### Requirement
Below is a listing; restate from it, character for character, the lines beginning at the line holding "VM2H2_GLOHA | protein.Accession: Q90221" and ending at the line holding "Avg | protein.seqCover(%): 14.84 -> 15.55", both included.

### Records supplied
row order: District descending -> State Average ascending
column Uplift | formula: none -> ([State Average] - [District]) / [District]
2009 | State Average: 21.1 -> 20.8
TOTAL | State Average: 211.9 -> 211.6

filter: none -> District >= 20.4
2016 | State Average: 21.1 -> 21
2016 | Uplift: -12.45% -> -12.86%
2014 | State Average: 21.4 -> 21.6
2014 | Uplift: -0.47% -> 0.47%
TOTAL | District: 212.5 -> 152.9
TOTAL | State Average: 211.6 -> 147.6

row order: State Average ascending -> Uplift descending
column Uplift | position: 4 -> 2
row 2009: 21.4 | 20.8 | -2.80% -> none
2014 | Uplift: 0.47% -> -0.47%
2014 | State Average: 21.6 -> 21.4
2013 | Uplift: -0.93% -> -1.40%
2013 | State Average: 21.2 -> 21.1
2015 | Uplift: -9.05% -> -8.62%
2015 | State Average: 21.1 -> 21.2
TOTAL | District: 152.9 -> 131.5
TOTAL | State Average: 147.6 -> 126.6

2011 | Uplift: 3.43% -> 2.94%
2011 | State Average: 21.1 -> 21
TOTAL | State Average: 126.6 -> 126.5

* * *

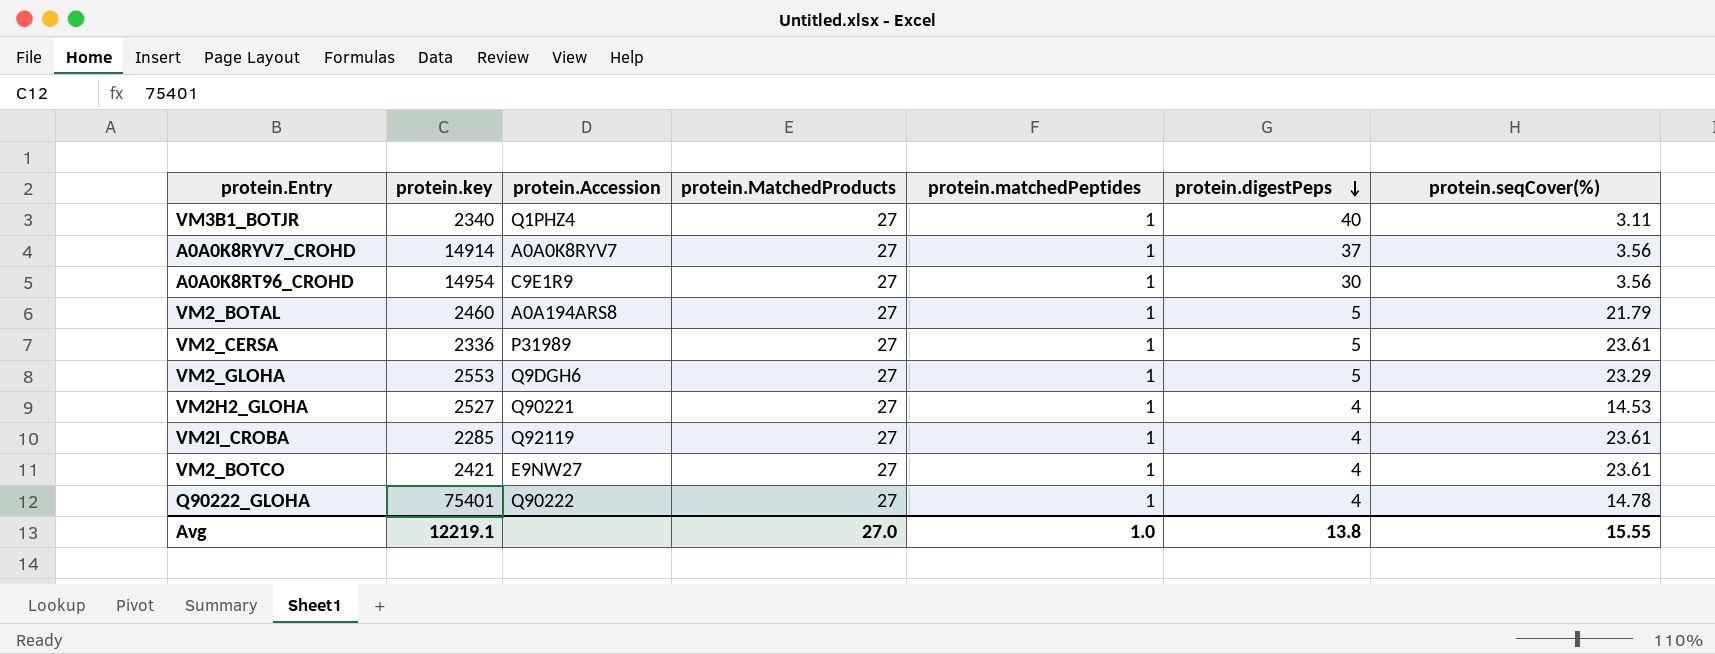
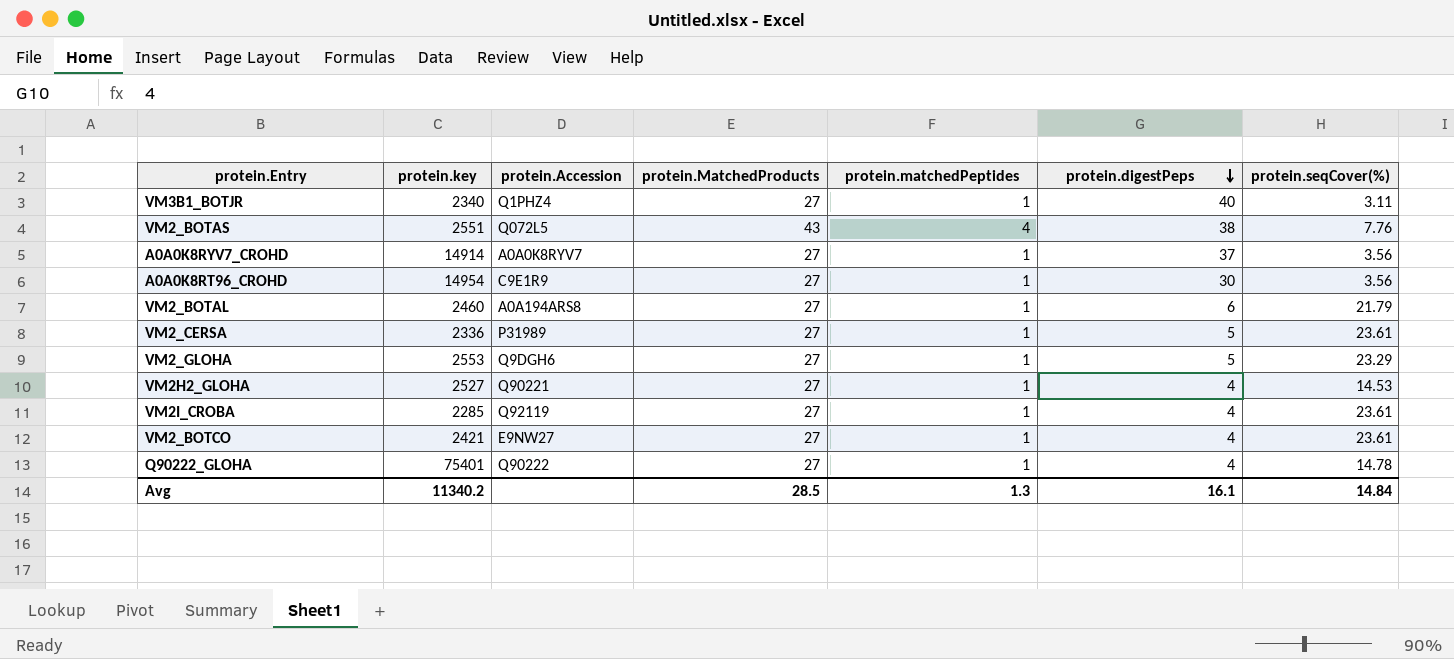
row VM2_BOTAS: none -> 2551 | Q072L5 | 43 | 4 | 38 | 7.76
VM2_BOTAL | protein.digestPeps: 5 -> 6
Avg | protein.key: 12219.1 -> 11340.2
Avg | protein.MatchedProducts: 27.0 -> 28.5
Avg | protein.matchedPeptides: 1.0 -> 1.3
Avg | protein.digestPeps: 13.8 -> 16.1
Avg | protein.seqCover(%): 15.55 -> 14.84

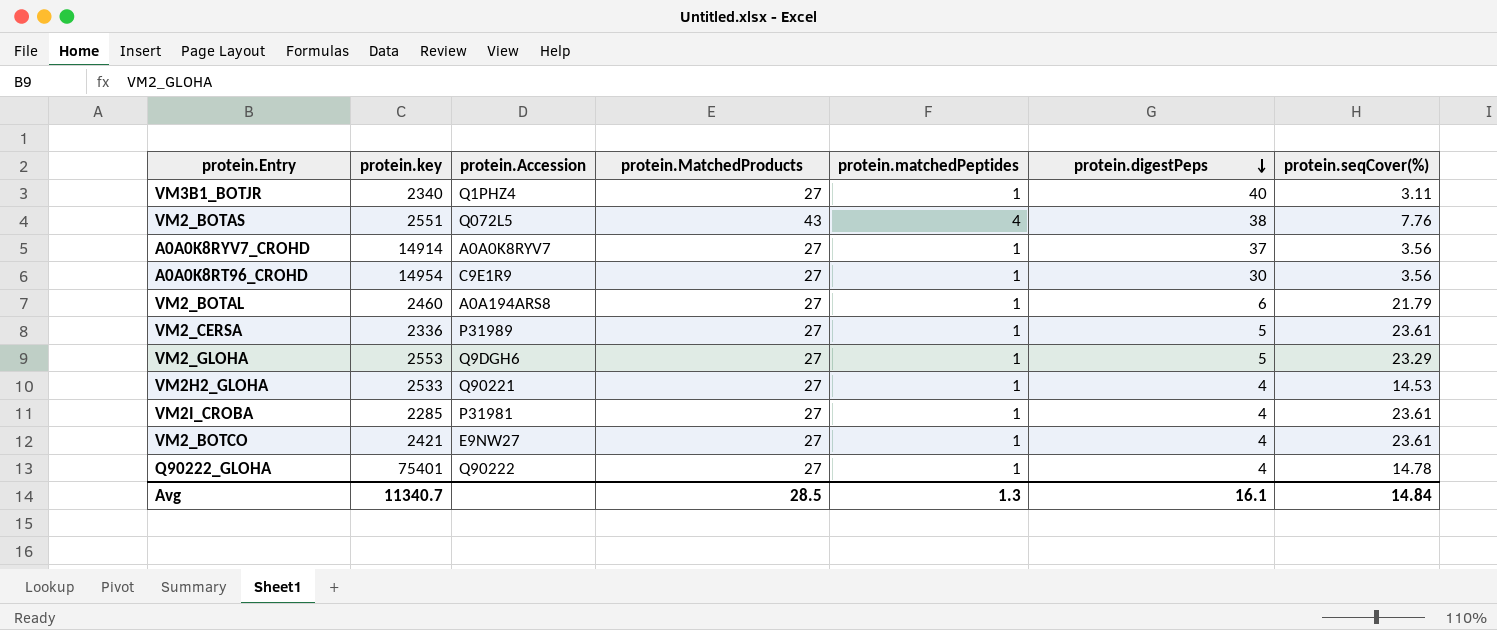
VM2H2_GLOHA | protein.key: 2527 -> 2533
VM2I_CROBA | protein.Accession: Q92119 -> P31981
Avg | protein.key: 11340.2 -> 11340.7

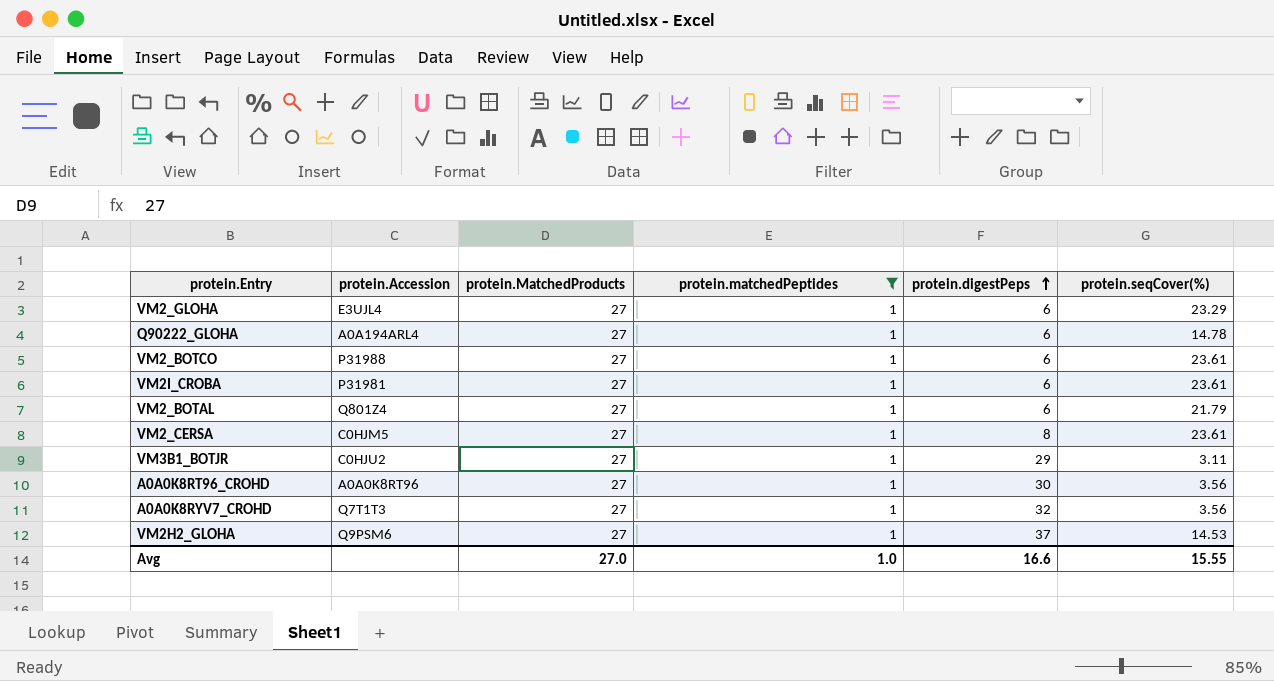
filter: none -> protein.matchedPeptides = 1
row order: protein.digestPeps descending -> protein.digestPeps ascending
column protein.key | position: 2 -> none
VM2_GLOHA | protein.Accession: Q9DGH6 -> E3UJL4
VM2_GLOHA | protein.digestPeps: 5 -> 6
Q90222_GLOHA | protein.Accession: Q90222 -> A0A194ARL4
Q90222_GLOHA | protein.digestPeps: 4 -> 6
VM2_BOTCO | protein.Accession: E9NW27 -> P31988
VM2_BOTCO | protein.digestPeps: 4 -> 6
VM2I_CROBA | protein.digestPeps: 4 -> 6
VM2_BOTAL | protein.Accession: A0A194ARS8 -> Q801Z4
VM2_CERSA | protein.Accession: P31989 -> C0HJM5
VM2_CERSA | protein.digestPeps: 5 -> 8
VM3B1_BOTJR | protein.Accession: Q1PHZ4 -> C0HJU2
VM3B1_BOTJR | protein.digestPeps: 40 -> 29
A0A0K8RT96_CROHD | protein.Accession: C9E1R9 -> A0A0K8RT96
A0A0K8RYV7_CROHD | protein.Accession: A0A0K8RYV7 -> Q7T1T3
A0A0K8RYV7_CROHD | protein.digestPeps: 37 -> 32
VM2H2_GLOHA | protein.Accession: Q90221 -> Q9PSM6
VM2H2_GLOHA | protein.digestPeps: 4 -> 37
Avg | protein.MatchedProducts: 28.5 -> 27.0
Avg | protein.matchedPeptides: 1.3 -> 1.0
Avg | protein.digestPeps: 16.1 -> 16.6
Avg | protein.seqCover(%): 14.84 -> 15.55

### Result for this task
VM2H2_GLOHA | protein.Accession: Q90221 -> Q9PSM6
VM2H2_GLOHA | protein.digestPeps: 4 -> 37
Avg | protein.MatchedProducts: 28.5 -> 27.0
Avg | protein.matchedPeptides: 1.3 -> 1.0
Avg | protein.digestPeps: 16.1 -> 16.6
Avg | protein.seqCover(%): 14.84 -> 15.55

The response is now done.